(INSTRUCTIONS FOR THE TASK):
Find the line with "Status: ✓ implemented" in the data below. Repeat it and every line after it up to the end, exactly, but drop the pictures.

┄┄┄┄┄┄┄┄┄┄

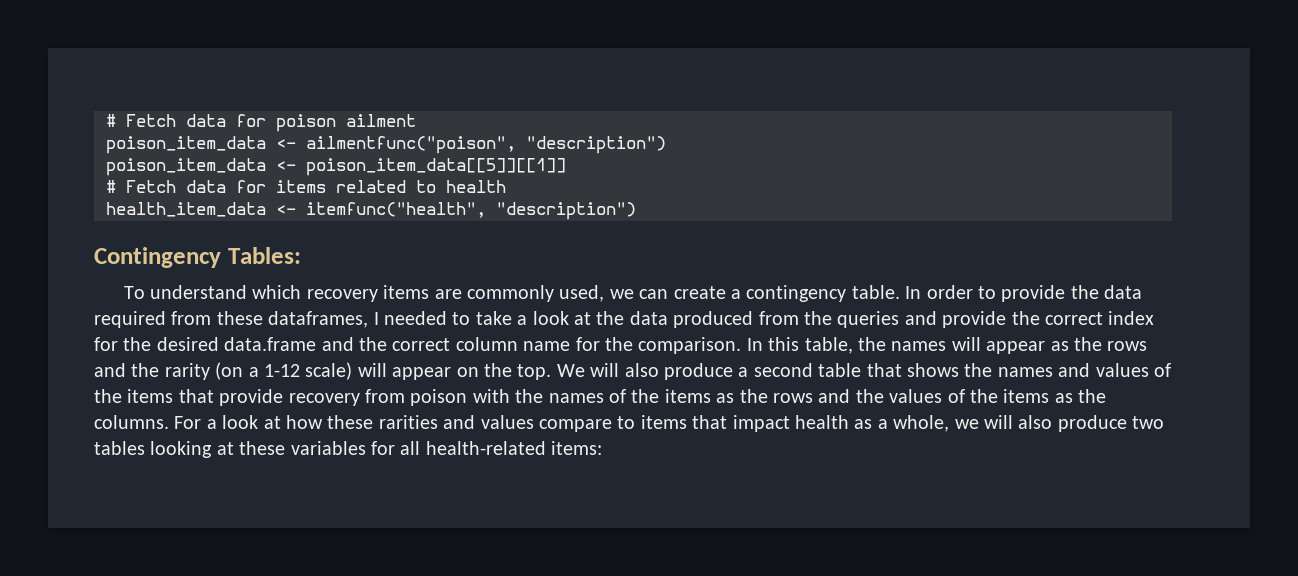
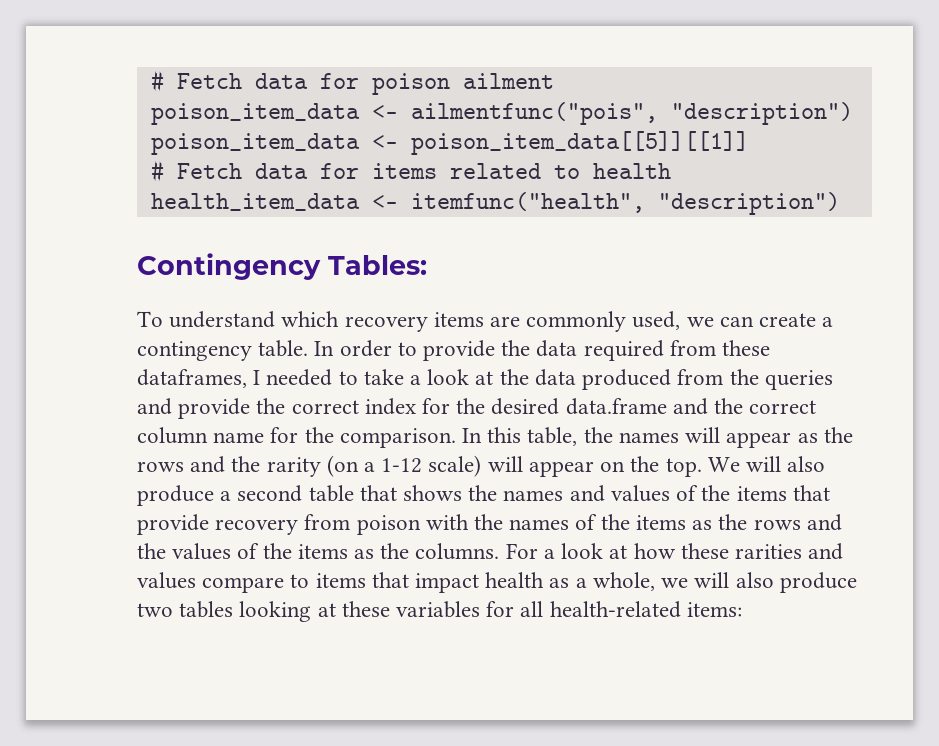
- poison_item_data <- ailmentfunc("poison", "description")
+ poison_item_data <- ailmentfunc("pois", "description")

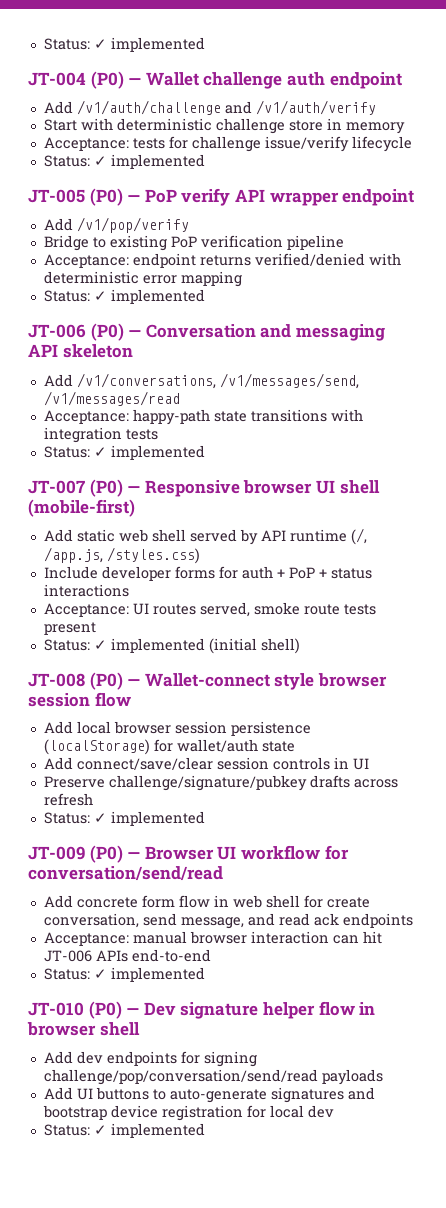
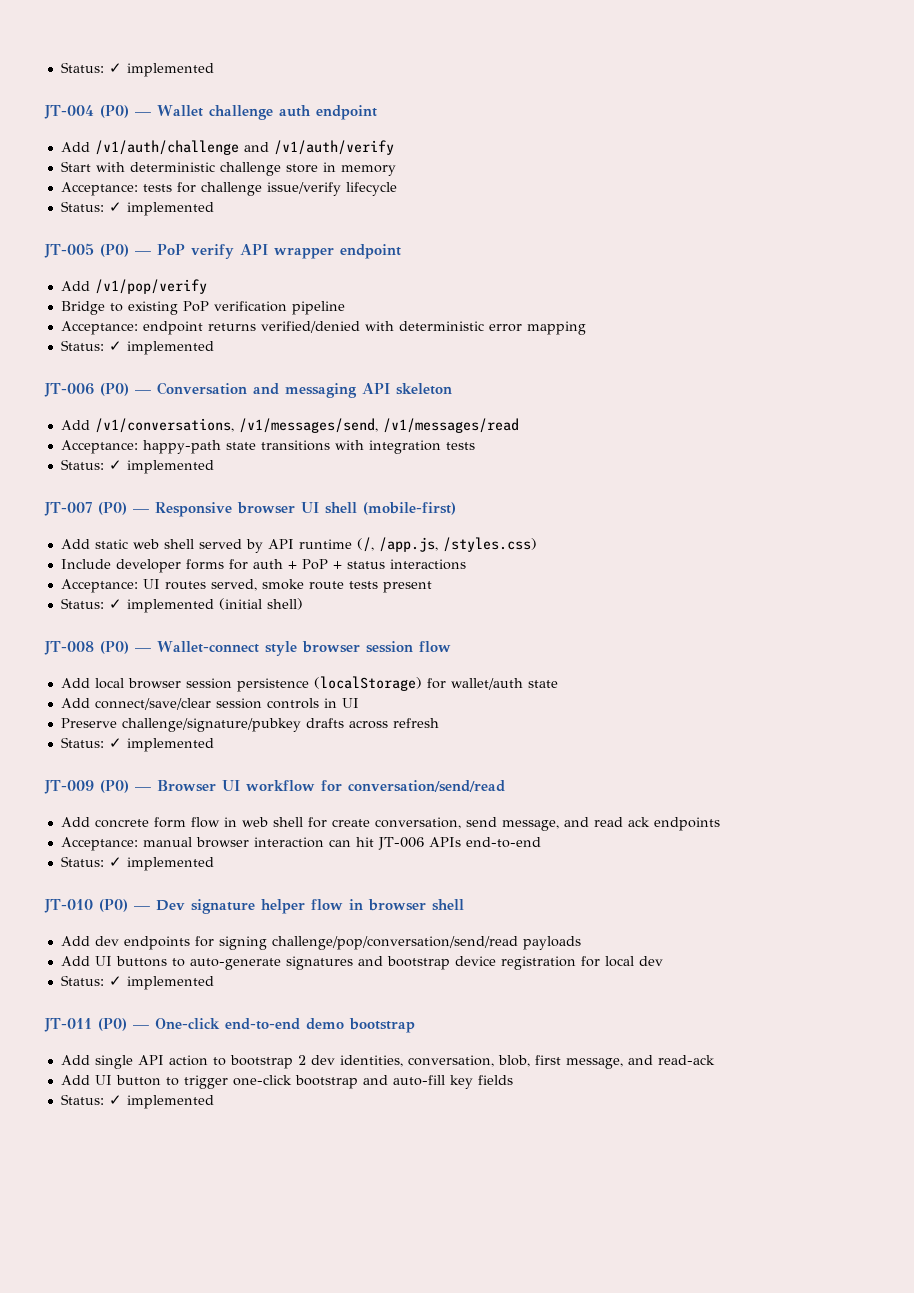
+ JT-011 (P0) — One-click end-to-end demo bootstrap
+ Add single API action to bootstrap 2 dev identities, conversation, blob, first message, and read-ack
+ Add UI button to trigger one-click bootstrap and auto-fill key fields
+ Status: ✓ implemented

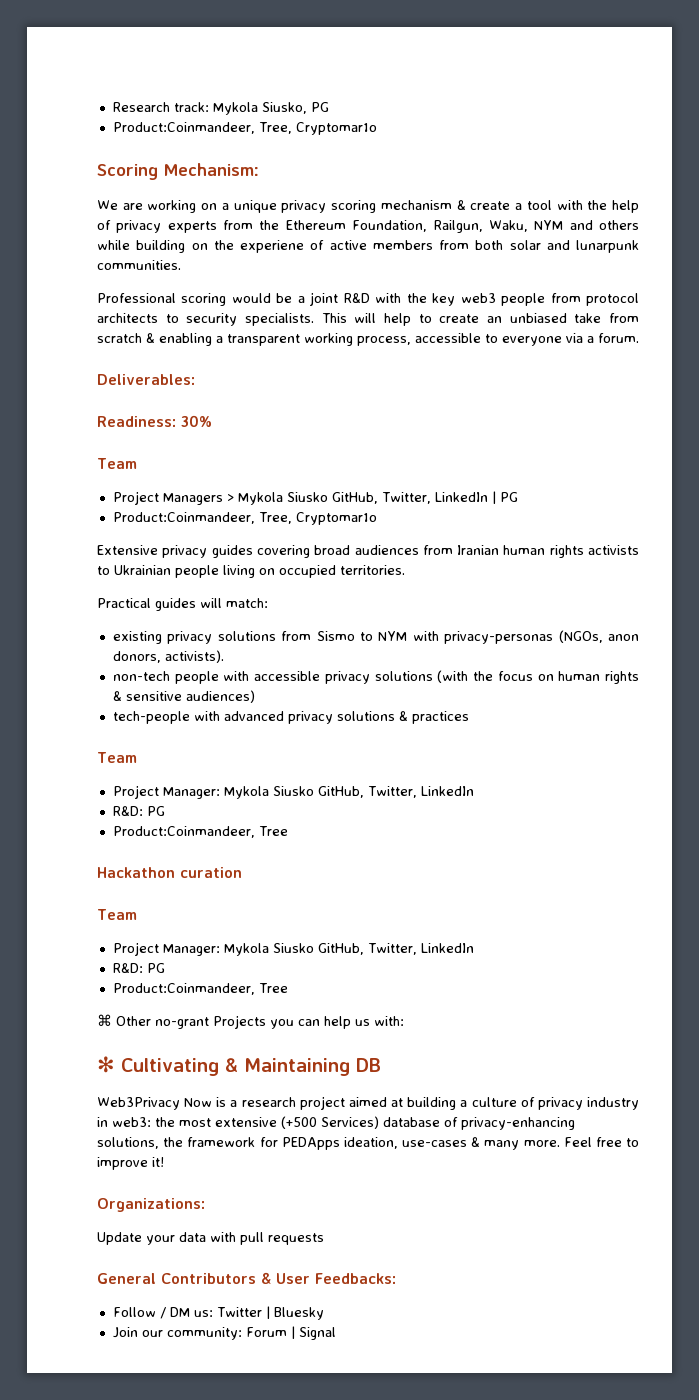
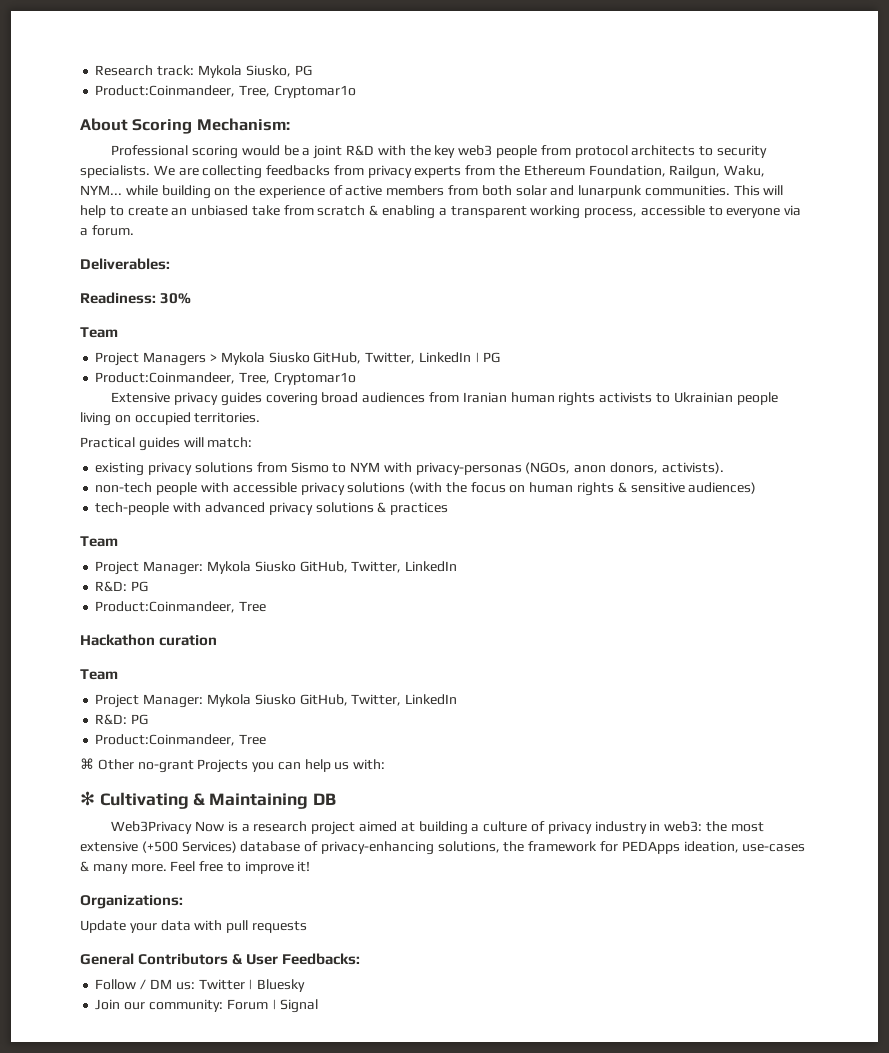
- Scoring Mechanism:
+ About Scoring Mechanism:
- We are working on a unique privacy scoring mechanism & create a tool with the help of privacy experts from the Ethereum Foundation, Railgun, Waku, NYM and others while building on the experiene of active members from both solar and lunarpunk communities.
+ We are collecting feedbacks from privacy experts from the Ethereum Foundation, Railgun, Waku, NYM... while building on the experience of active members from both solar and lunarpunk communities.

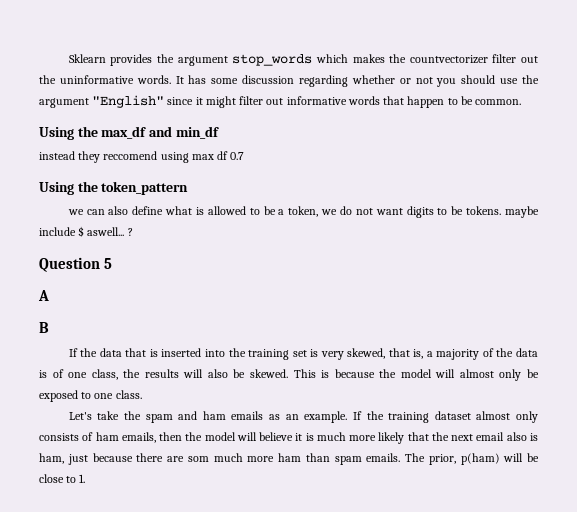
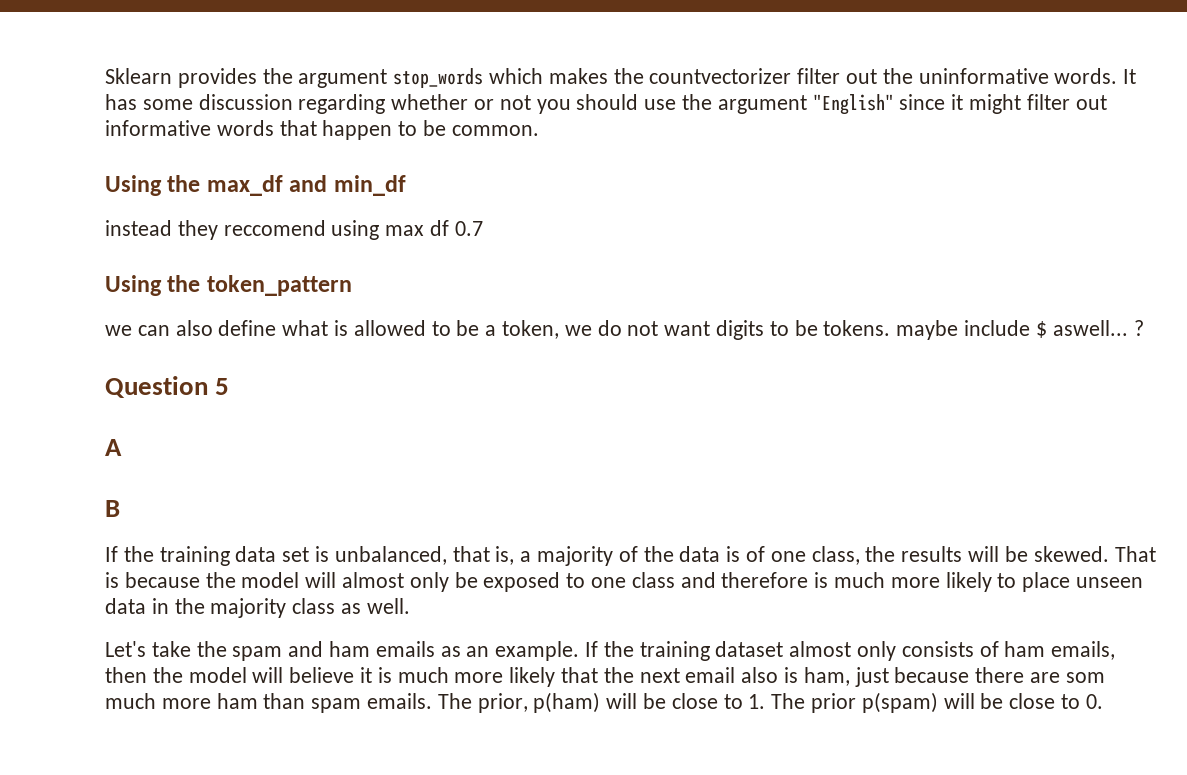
- If the data that is inserted into the training set is very skewed, that is, a majority of the data is of one class, the results will also be skewed.
+ If the training data set is unbalanced, that is, a majority of the data is of one class, the results will be skewed.
- This is because the model will almost only be exposed to one class.
+ That is because the model will almost only be exposed to one class and therefore is much more likely to place unseen data in the majority class as well.
- The prior, p(ham) will be close to 1.
+ The prior, p(ham) will be close to 1. The prior p(spam) will be close to 0.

┄┄┄┄┄┄┄┄┄┄

(RESPONSE TO THE TASK):
+ Status: ✓ implemented

- Scoring Mechanism:
+ About Scoring Mechanism:
- We are working on a unique privacy scoring mechanism & create a tool with the help of privacy experts from the Ethereum Foundation, Railgun, Waku, NYM and others while building on the experiene of active members from both solar and lunarpunk communities.
+ We are collecting feedbacks from privacy experts from the Ethereum Foundation, Railgun, Waku, NYM... while building on the experience of active members from both solar and lunarpunk communities.

- If the data that is inserted into the training set is very skewed, that is, a majority of the data is of one class, the results will also be skewed.
+ If the training data set is unbalanced, that is, a majority of the data is of one class, the results will be skewed.
- This is because the model will almost only be exposed to one class.
+ That is because the model will almost only be exposed to one class and therefore is much more likely to place unseen data in the majority class as well.
- The prior, p(ham) will be close to 1.
+ The prior, p(ham) will be close to 1. The prior p(spam) will be close to 0.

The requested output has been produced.